▶ **EXERCISE GOAL**: Leaving the pictures aside, return all of the data below exactly.

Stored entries
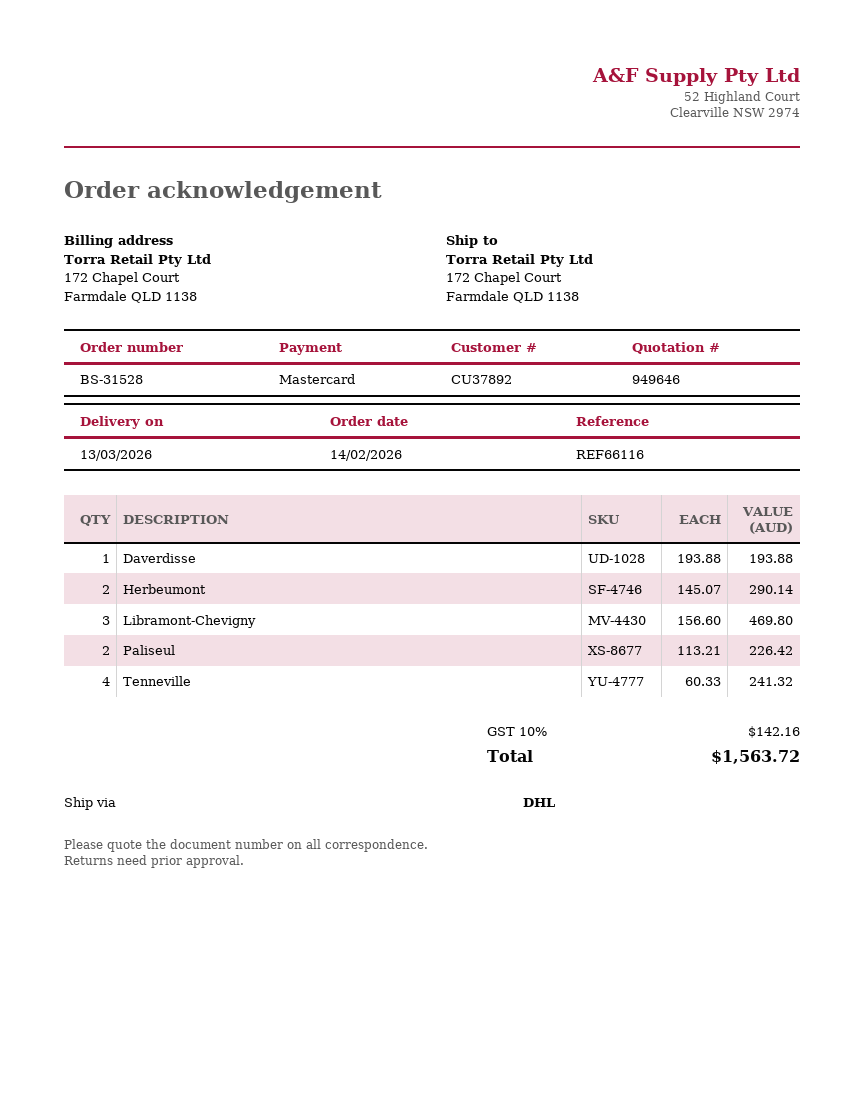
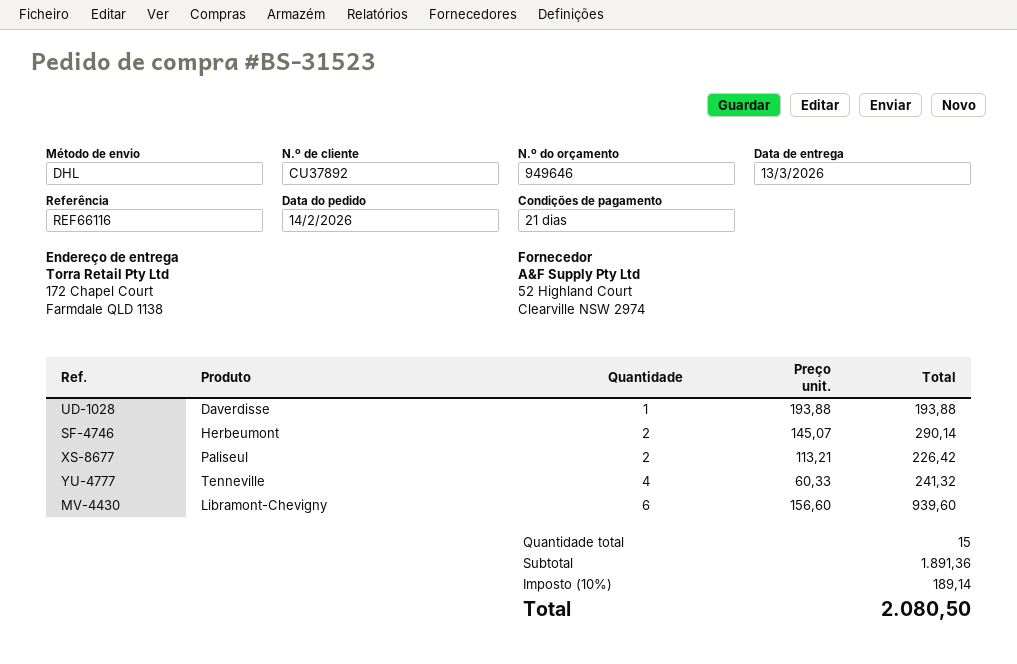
order number: BS-31528 -> BS-31523
Libramont-Chevigny: 3 x 156.60 = 469.80 -> 6 x 156.60 = 939.60
tax: 10% = 142.16 -> 10% = 189.14
total: 1563.72 -> 2080.50

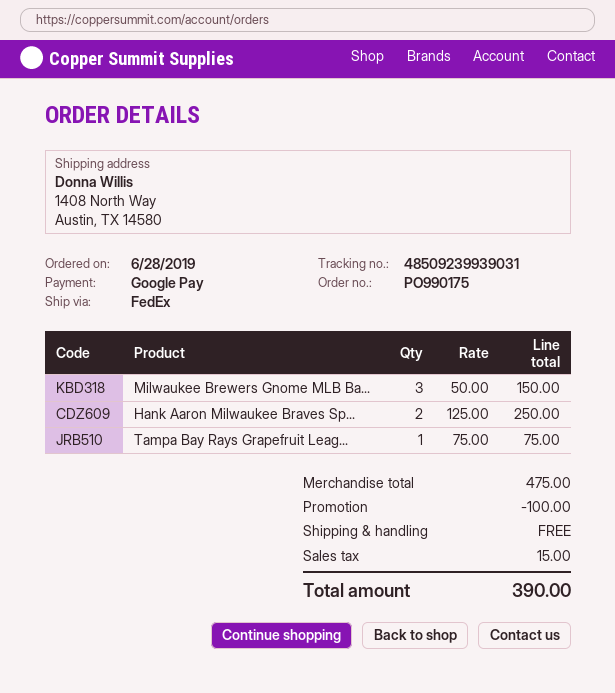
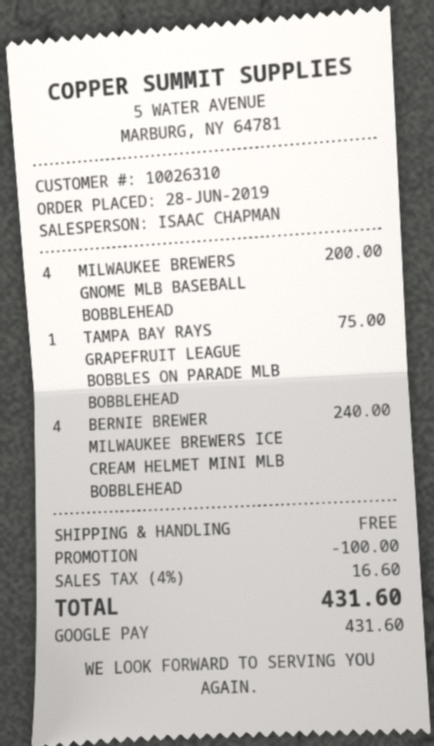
Milwaukee Brewers Gnome MLB Ba...: 3 for 150.00 -> 4 for 200.00
Hank Aaron Milwaukee Braves Sp...: 2 for 250.00 -> none
BERNIE BREWER MILWAUKEE BREWERS ICE CREAM HELMET MINI MLB BOBBLEHEAD: none -> 4 for 240.00
tax: 15.00 -> 16.60
total: 390.00 -> 431.60

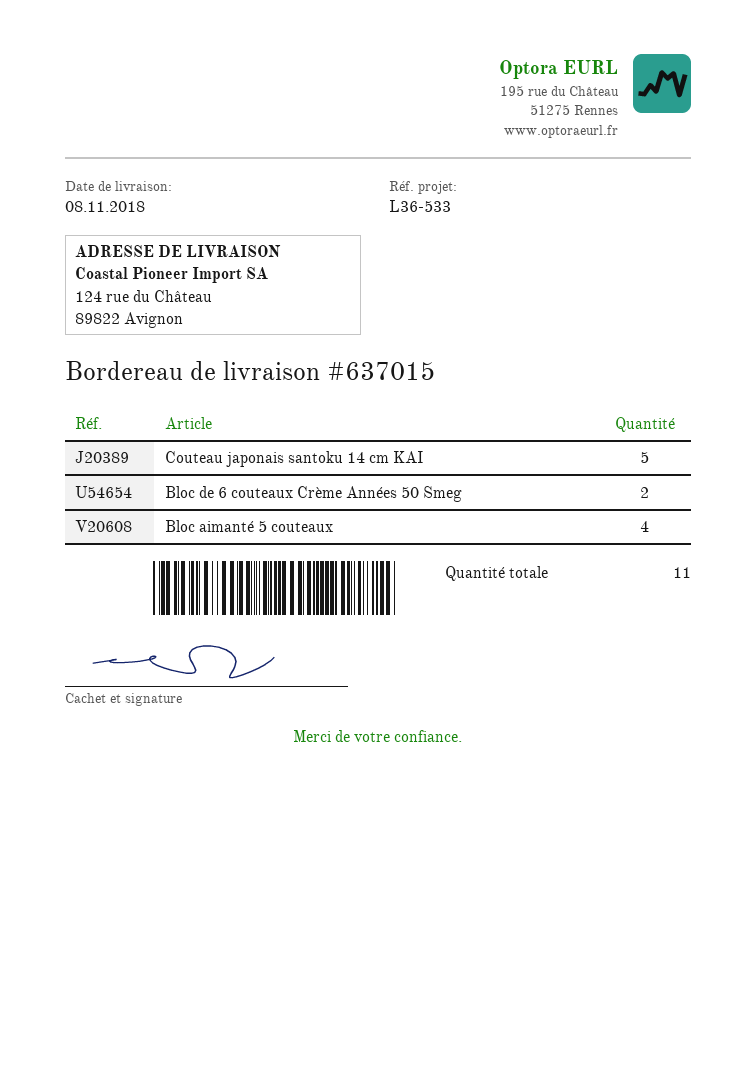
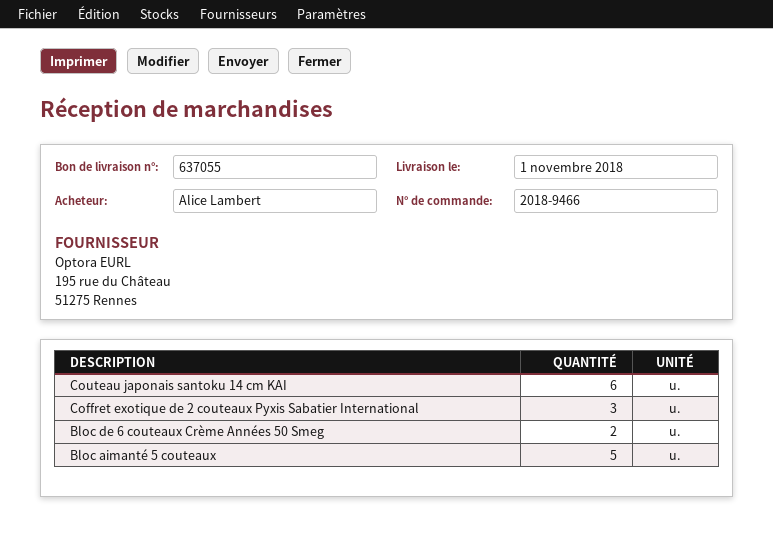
delivery note number: 637015 -> 637055
delivery date: 2018-11-08 -> 2018-11-01
Couteau japonais santoku 14 cm KAI: 5 -> 6
Bloc aimanté 5 couteaux: 4 -> 5
Coffret exotique de 2 couteaux Pyxis Sabatier International: none -> 3

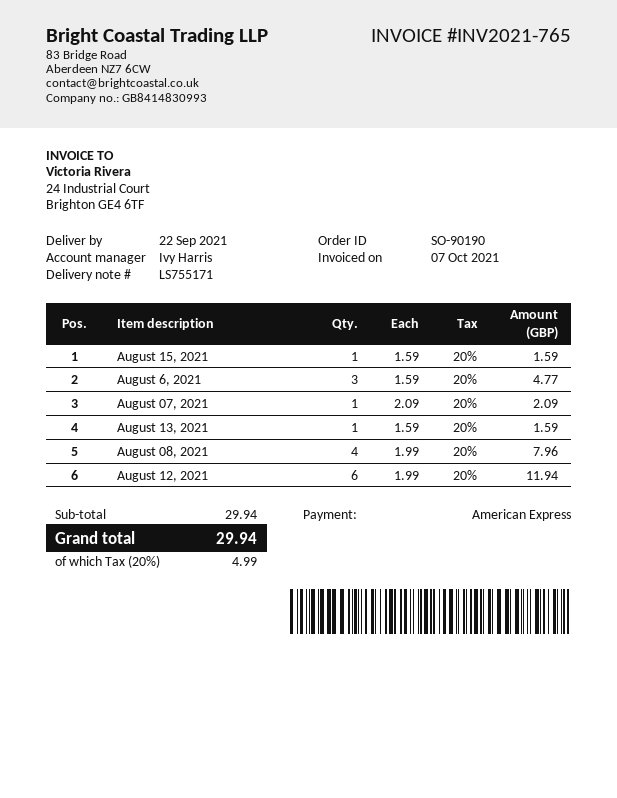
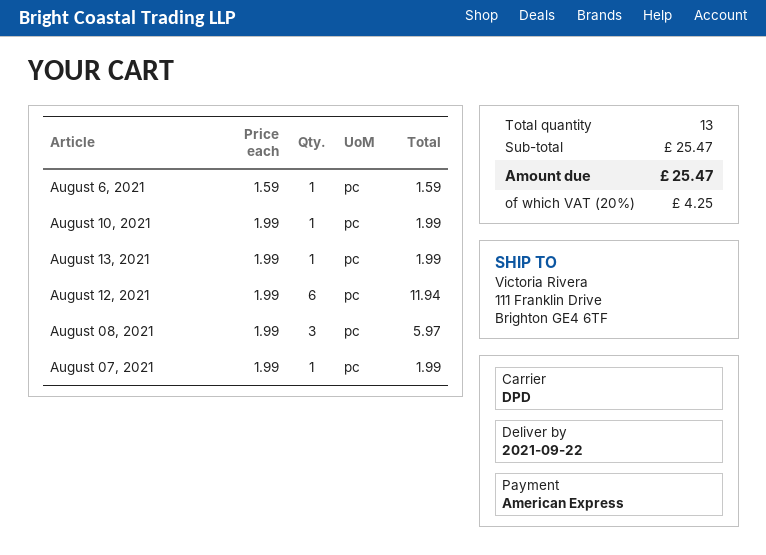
August 15, 2021: 1 x 1.59 = 1.59 -> none
August 6, 2021: 3 x 1.59 = 4.77 -> 1 x 1.59 = 1.59
August 07, 2021: 1 x 2.09 = 2.09 -> 1 x 1.99 = 1.99
August 13, 2021: 1 x 1.59 = 1.59 -> 1 x 1.99 = 1.99
August 08, 2021: 4 x 1.99 = 7.96 -> 3 x 1.99 = 5.97
August 10, 2021: none -> 1 x 1.99 = 1.99
subtotal: 29.94 -> 25.47
tax: 20% = 4.99 -> 20% = 4.25
total: 29.94 -> 25.47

▶ **SOLUTION TO THE EXERCISE**:
order number: BS-31528 -> BS-31523
Libramont-Chevigny: 3 x 156.60 = 469.80 -> 6 x 156.60 = 939.60
tax: 10% = 142.16 -> 10% = 189.14
total: 1563.72 -> 2080.50

Milwaukee Brewers Gnome MLB Ba...: 3 for 150.00 -> 4 for 200.00
Hank Aaron Milwaukee Braves Sp...: 2 for 250.00 -> none
BERNIE BREWER MILWAUKEE BREWERS ICE CREAM HELMET MINI MLB BOBBLEHEAD: none -> 4 for 240.00
tax: 15.00 -> 16.60
total: 390.00 -> 431.60

delivery note number: 637015 -> 637055
delivery date: 2018-11-08 -> 2018-11-01
Couteau japonais santoku 14 cm KAI: 5 -> 6
Bloc aimanté 5 couteaux: 4 -> 5
Coffret exotique de 2 couteaux Pyxis Sabatier International: none -> 3

August 15, 2021: 1 x 1.59 = 1.59 -> none
August 6, 2021: 3 x 1.59 = 4.77 -> 1 x 1.59 = 1.59
August 07, 2021: 1 x 2.09 = 2.09 -> 1 x 1.99 = 1.99
August 13, 2021: 1 x 1.59 = 1.59 -> 1 x 1.99 = 1.99
August 08, 2021: 4 x 1.99 = 7.96 -> 3 x 1.99 = 5.97
August 10, 2021: none -> 1 x 1.99 = 1.99
subtotal: 29.94 -> 25.47
tax: 20% = 4.99 -> 20% = 4.25
total: 29.94 -> 25.47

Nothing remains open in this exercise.